Norad Tracks Santa Tech Preview


As part of the NORAD Tracks Santa team, Analytical Graphics, Inc. is using Cesium to build a 3D web map for visualizing Santa’s location on December 24th as he makes his way around the globe. See it in action on Christmas Eve at www.noradsanta.org.

In this post, I’ll share the tech behind the 3D web map. The locations used in the screenshots are based on test data; we, of course, won’t know Santa’s route until NORAD starts tracking Santa on Christmas Eve.

Cesium and WebGL

We developed the map app using Cesium, an open-source virtual globe and map engine, which itself is built on WebGL, an open standard for 3D graphics - basically OpenGL ES 2.0 for JavaScript. WebGL is available on most modern browsers, including Chrome and Firefox, and on all major desktop operating systems: Windows, Linux, and Mac. Here are instructions for making sure your system is ready.

What this means is that users can get 3D in their browser without needing to install a plugin or having administrator privileges. As long-time C++ developers, this is one of the main reasons we started using WebGL. For NORAD Tracks Santa, this is the first time users can track Santa in 3D without a plugin.

Let’s look at how we draw each part of the app.

Land

The globe is modeled accurately using the WGS84 Ellipsoid, not a sphere. Global terrain data was derived from the Shuttle Radar Topography Mission (SRTM), which has 90-meter spacing between -60 and 60 degrees latitude, and the Global 30 Arc Second Elevation Data Set (GTOPO30), which has 1-kilometer spacing for the entire globe. Since these original datasets are huge, we preprocess them into a hierarchy of heightmap tiles using the Tile Map Service (TMS) layout.

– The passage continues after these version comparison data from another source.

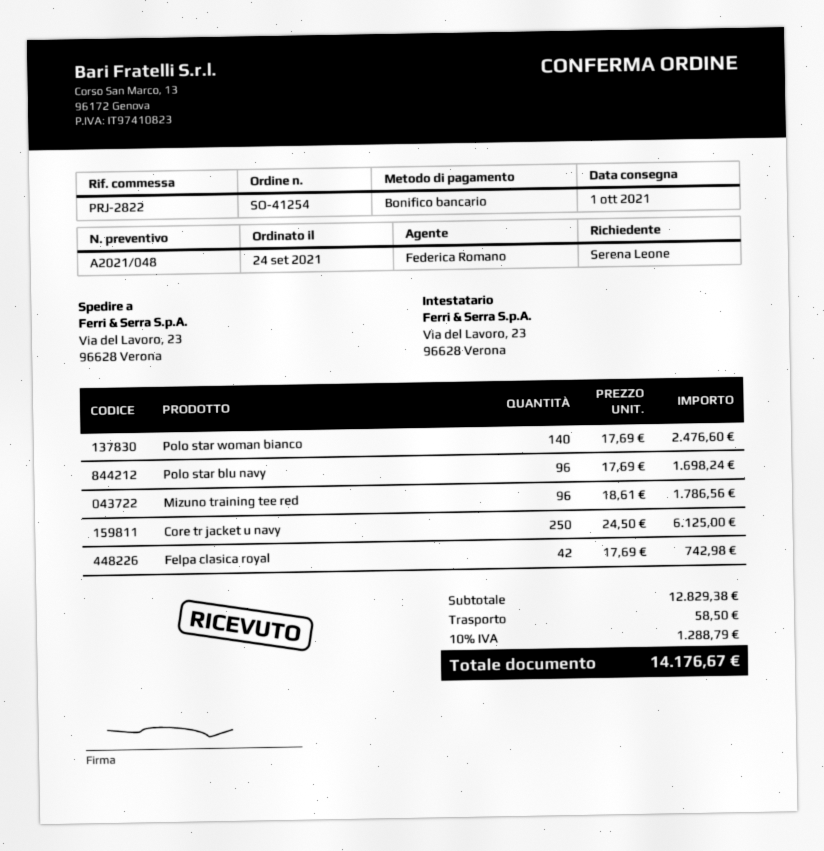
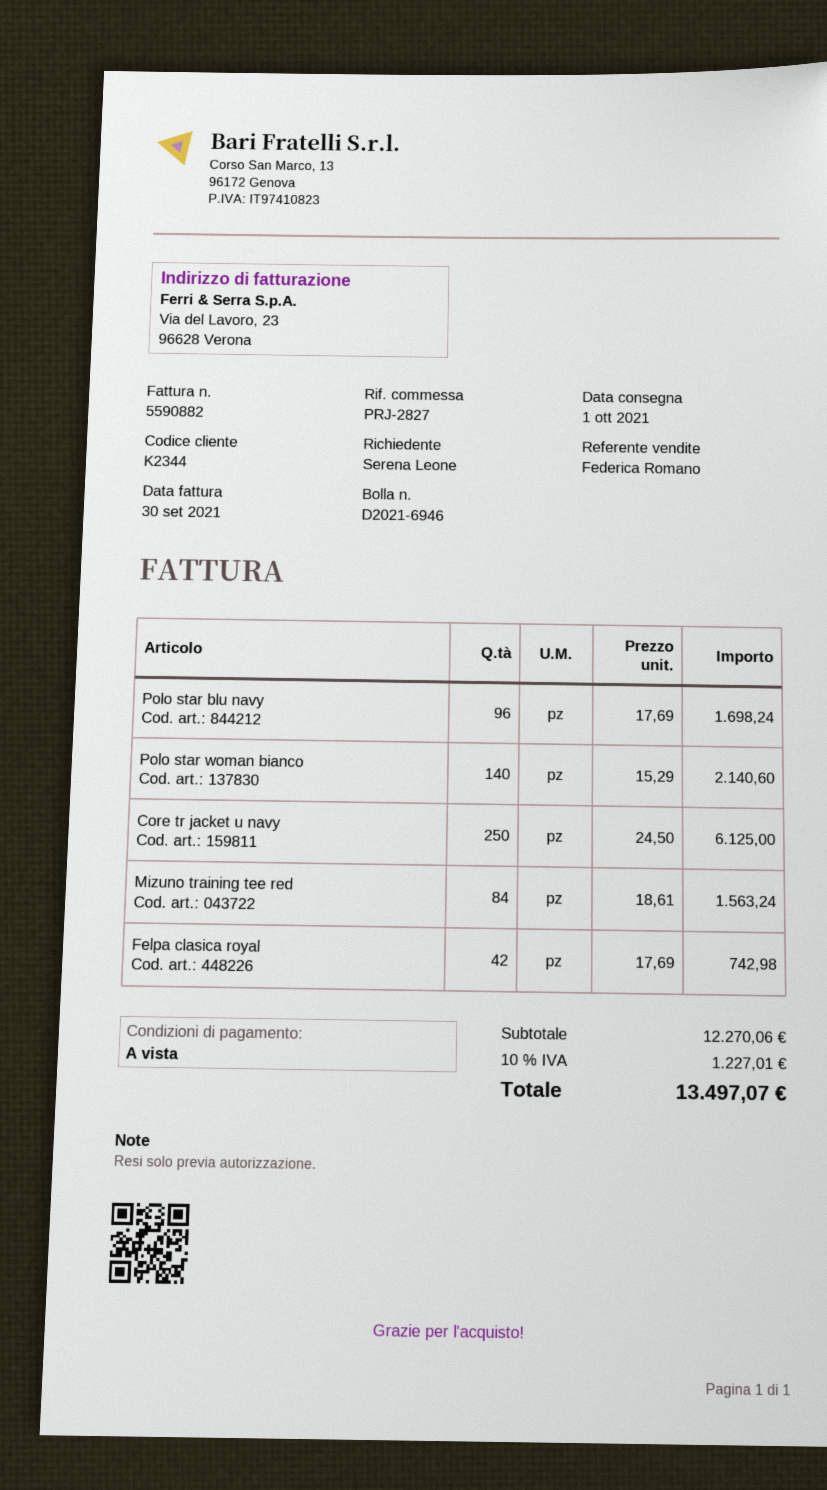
reference: PRJ-2822 -> PRJ-2827
Polo star woman bianco: 140 x 17.69 = 2476.60 -> 140 x 15.29 = 2140.60
Mizuno training tee red: 96 x 18.61 = 1786.56 -> 84 x 18.61 = 1563.24
subtotal: 12829.38 -> 12270.06
shipping: 58.50 -> none
tax: 10% = 1288.79 -> 10% = 1227.01
total: 14176.67 -> 13497.07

Cesium asynchronously requests tiles to draw based on the current view, so only a small subset of the dataset is sent to the client. The requested tiles are determined using hierarchical level-of-detail (HLOD) so lower-resolution tiles are requested farther away from the viewer, view frustum culling so tiles outside of the view are not requested, and horizon culling so tiles over the horizon are not requested. To minimize stalls when new tiles are received, Cesium creates a mesh from the heightmap tile in a web worker, so the main thread can continue issuing WebGL calls. Tiles are, of course, rendered with backface culling so hidden triangles facing away from the viewer are not rasterized or shaded.

The high-resolution imagery laid on top of terrain is streamed from Bing Maps, thanks to Microsoft who is also part of the NORAD Tracks Santa team. Imagery is tiled and requested similar to terrain. However there is not a one-to-one relationship between terrain and imagery tiles so Cesium generates multiple fragment shaders, where each supports a different number of image tiles on a terrain tile. Of course, true dynamic branches in fragments would be useful here, but sorting-by and switching shaders is still much better than the multi-pass alternative. To improve visual quality for horizon views, anisotropic texture filtering is used when it is available.

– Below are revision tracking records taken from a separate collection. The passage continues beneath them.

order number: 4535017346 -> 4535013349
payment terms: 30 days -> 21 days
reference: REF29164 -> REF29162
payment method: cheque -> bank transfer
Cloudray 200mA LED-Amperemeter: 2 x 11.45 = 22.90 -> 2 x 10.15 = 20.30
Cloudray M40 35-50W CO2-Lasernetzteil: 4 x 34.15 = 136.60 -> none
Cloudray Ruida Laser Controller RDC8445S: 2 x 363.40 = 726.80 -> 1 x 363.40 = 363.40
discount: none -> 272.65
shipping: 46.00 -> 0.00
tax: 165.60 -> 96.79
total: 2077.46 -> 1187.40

Both heightmap and imagery tiles are cached, and the least recently used tiles are freed to make room for new ones.

Water

To render water at a global scale, we derive a water mask from the same SRTM and GTOPO30 data used to render terrain. To minimize the number of requests (and we expect a lot of requests when tracking Santa), we include the water mask in heightfield tiles as an array of bytes where 1 is water and 0 is land. Most tiles are all water or all land, of course, which gzips well. We pre-gzip all tiles to reduce server-side processing when tiles are requested.

Given the water mask, the fragment shader used to draw the globe knows if it’s shading land or water. For animated water, the ellipsoid surface normal is perturbed by several time-dependent reads to a normal map to create the effect of waves, based on Jonas Wagner’s WebGL Terrain, Ocean, Fog demo. The water color is then blended with the high-resolution imagery from Bing Maps so labels show through.

Sky and Space

The sky atmosphere providing the white-to-blue halo ground the globe approximates atmospheric scattering in a vertex shader using Sean O’Neil’s work from GPU Gems 2, Accurate Atmospheric Scattering.

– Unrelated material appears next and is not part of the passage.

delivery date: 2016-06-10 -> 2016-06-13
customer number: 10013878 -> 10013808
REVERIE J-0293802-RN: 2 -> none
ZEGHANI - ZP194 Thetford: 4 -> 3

Stars are drawn by rendering a sky box around the entire scene. To minimize our data requirements, we draw the sky box using a True Equator Mean Equinox (TEME) to pseudo-fixed transform, instead of more accurate Inertial transforms that require extra data. The stars dataset is from NASA. The original image was converted into six separate images, one for each side of the sky box, and JPEG compressed at 80% quality to reduce bandwidth and startup time.

Columbus View

In addition to the 3D globe, users can morph into a 2.5D flat-Earth view we call Columbus view. A vertex shader is used to morph between views so the scene actually animates during the morph.

Rendering Pipeline

Rendering a global-scale scene leads to precision problems. Perhaps the most common is z-fighting, where nearby objects or parts of objects flicker back and forth. This is due to the perspective transform and large near-to-far ratios required by global-scale scenes.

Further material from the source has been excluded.